Replying to a question on Twitter, Mass Effect: Andromeda lead designer Ian Frazier said that there would be no “Day-One” patch to improve the characters’ facial animations, and that the team hadn’t decided what would be going into future game updates.
Fans first noticed that oddly stiff facial animations late last year, when the official Mass Effect YouTube channel posted a video that featured the female Ryder protagonist aiming a gun while holding a facial expression that looked like a cross between a smile and a constipated grimace. Responding to the lukewarm reception to the animations, producer Michael Gamble reassured fans that the game was still being polished and that the team would work on it “until someone comes and rips it from us.”

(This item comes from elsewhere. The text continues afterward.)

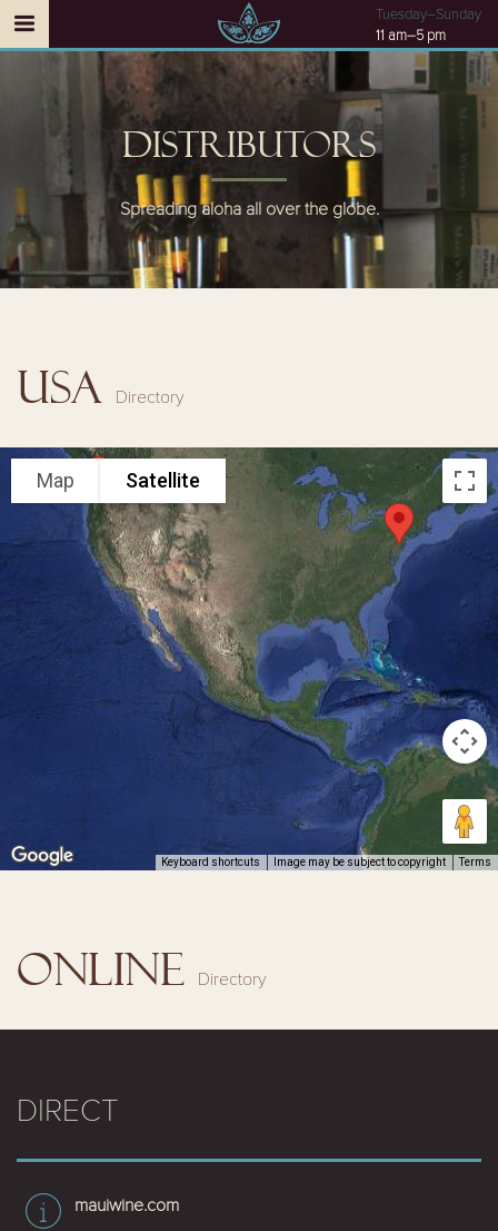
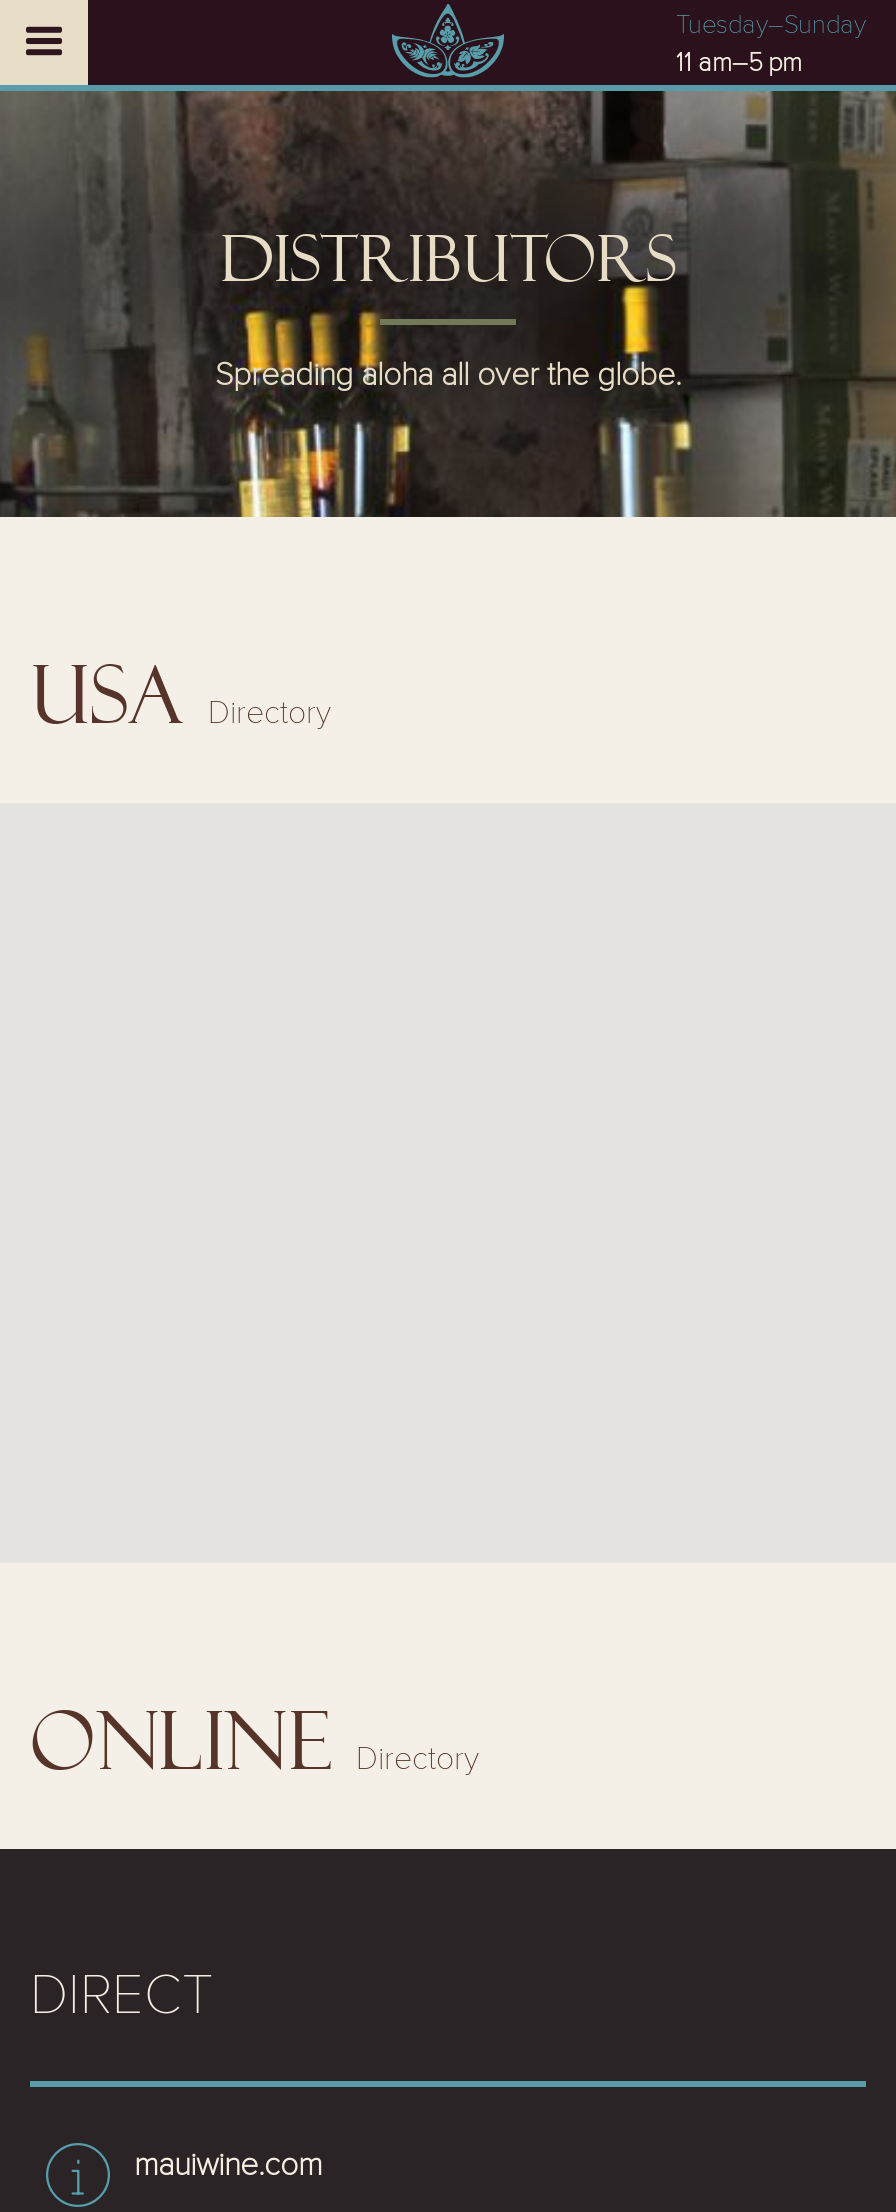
[3,446,495,871] [image] | Map | Satellite -> none
[161,856,491,868] Keyboard shortcuts | Image may be subject to copyright | Terms -> none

The game is now available to EA Access subscribers in a special 10-hour trial, and unfortunately, the characters still look like androids pretending to be humans. A video of a character (contains some early-game spoilers) uttering the phrase “my face is tired” while her eyeballs move like they’re fake cutouts in a haunted house painting has begun making the rounds, as has a still of the character Peebee holding — and firing — her pistol with the barrel pointed at her face.
The animations in 2014’s Dragon Age: Inquisition weren’t anything to write home about, but they weren’t distracting like the ones we’ve seen from Mass Effect: Andromeda thus far. We’re hoping the rest of the game is polished enough to make up for it.
Mass Effect: Andromeda is out for Xbox One, PlayStation 4, and PC on March 21.